» Required work
Copy each line containing "Framework" from the listing below.

» Records provided
_ _ _ _

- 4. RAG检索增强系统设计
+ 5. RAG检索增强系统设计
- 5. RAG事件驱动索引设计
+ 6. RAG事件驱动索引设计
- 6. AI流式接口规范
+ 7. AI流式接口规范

_ _ _ _

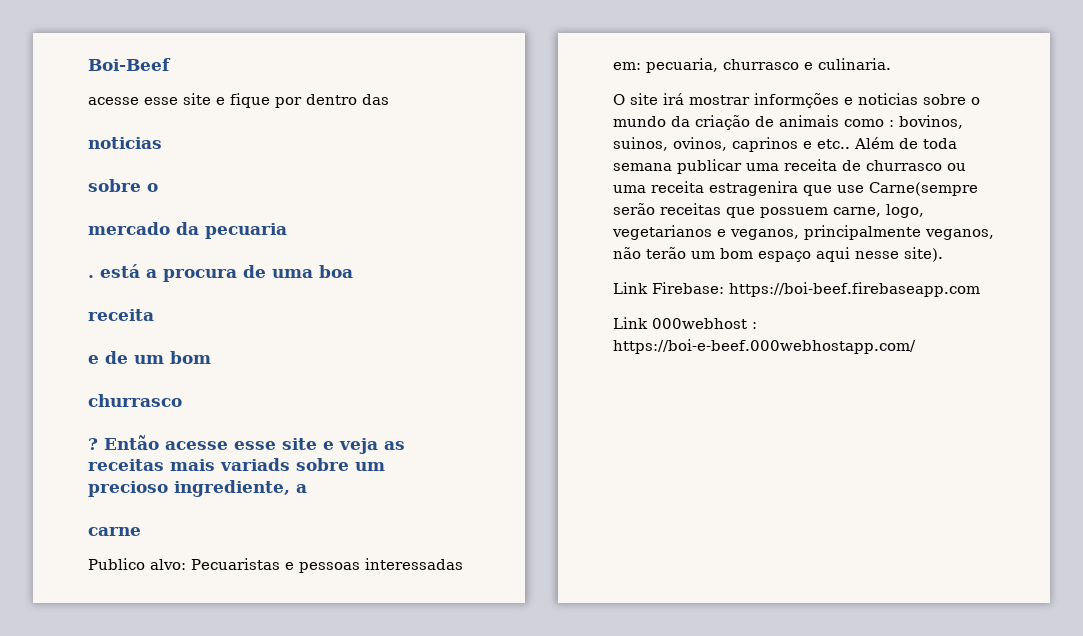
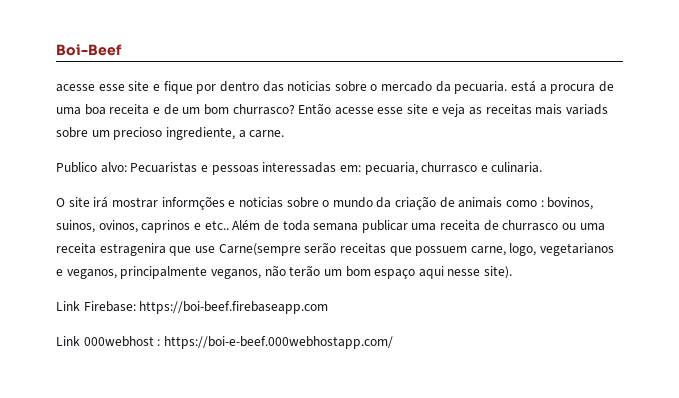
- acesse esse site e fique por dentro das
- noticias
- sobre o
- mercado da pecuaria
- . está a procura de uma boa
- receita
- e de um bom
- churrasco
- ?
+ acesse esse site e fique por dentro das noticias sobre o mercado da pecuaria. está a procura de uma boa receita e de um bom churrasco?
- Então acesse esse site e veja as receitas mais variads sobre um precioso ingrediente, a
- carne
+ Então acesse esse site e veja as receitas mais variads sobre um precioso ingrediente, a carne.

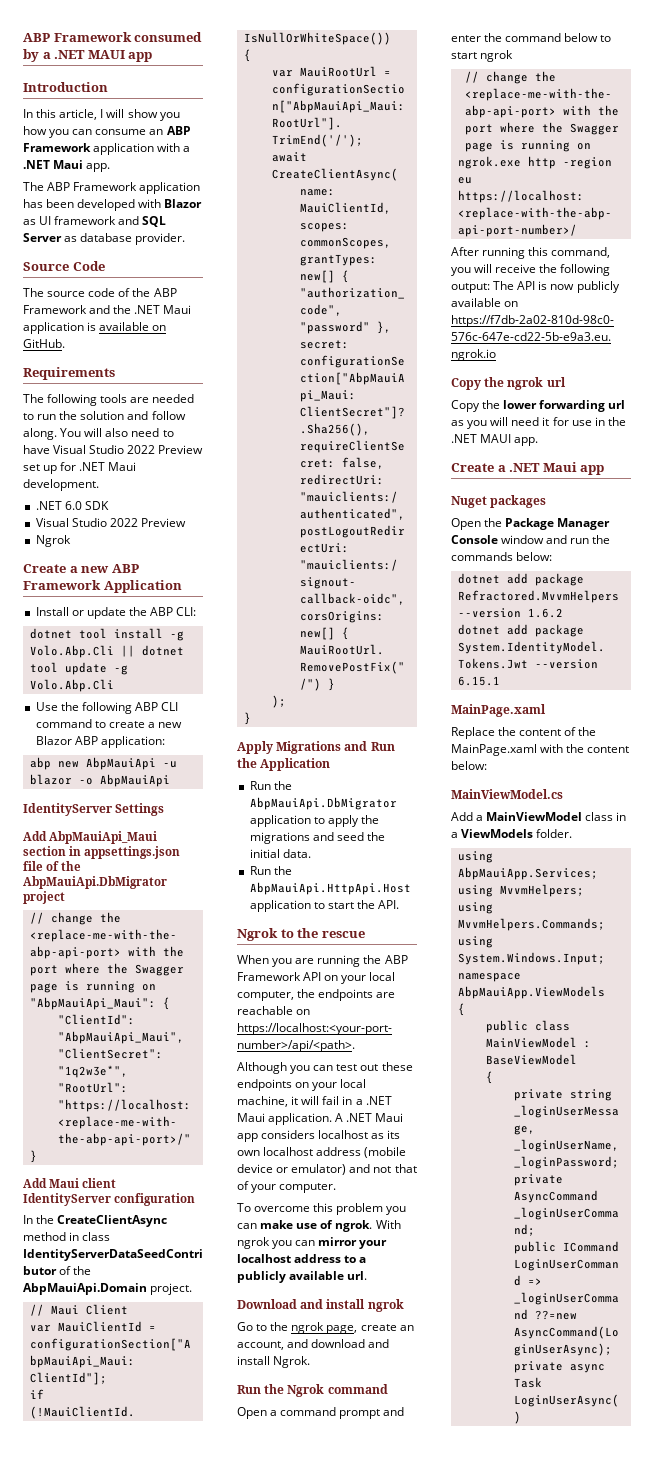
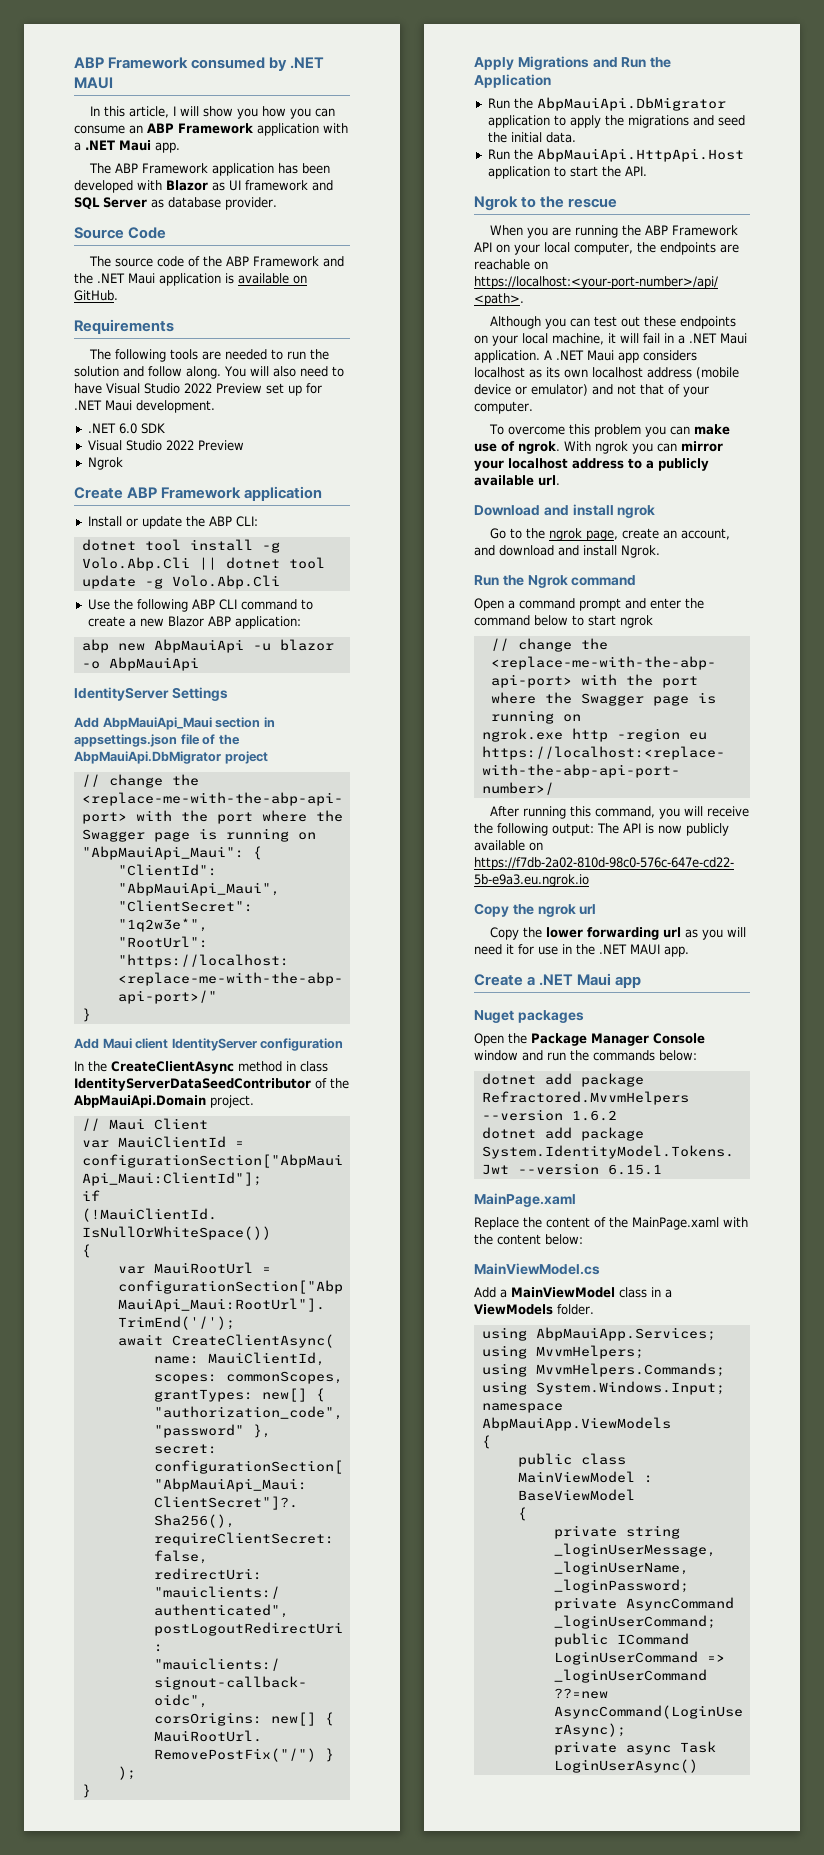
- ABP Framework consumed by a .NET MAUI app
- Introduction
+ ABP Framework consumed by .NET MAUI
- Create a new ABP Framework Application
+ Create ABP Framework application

_ _ _ _

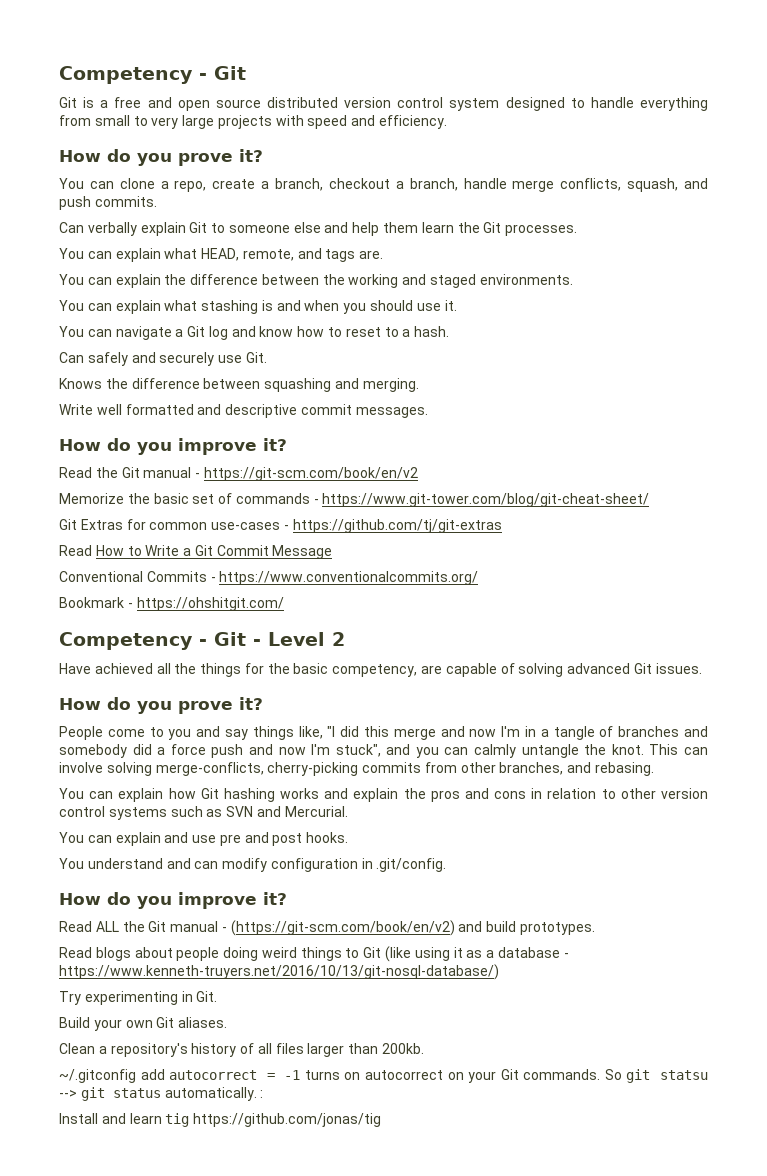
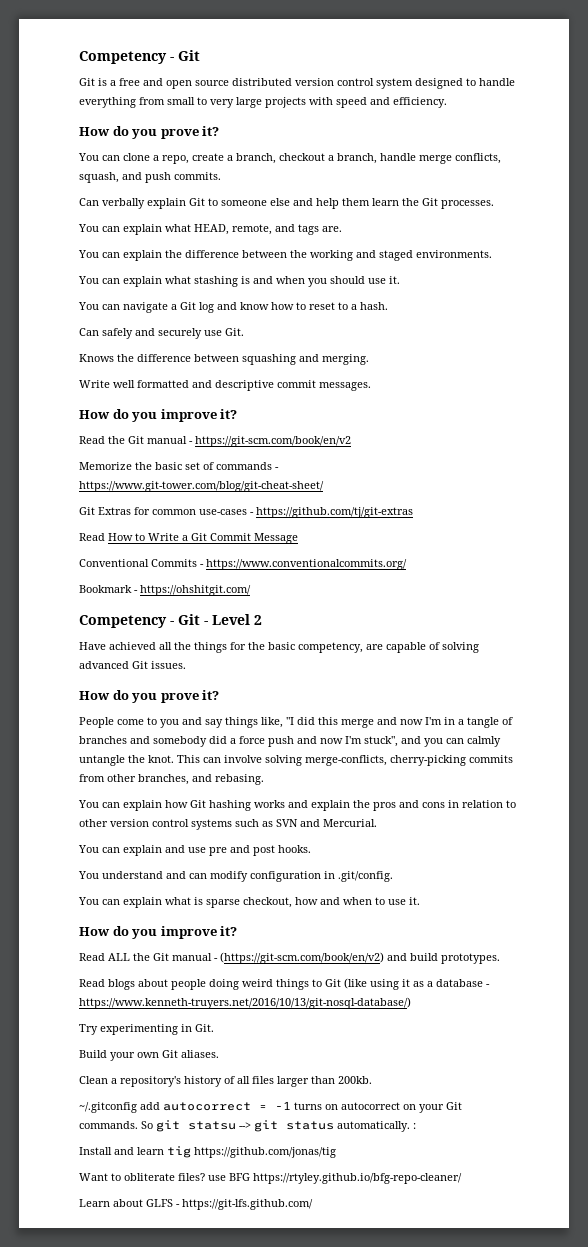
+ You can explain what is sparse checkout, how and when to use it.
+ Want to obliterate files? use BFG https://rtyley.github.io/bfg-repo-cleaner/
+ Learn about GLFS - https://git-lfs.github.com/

_ _ _ _

» Your response
- ABP Framework consumed by a .NET MAUI app
+ ABP Framework consumed by .NET MAUI
- Create a new ABP Framework Application
+ Create ABP Framework application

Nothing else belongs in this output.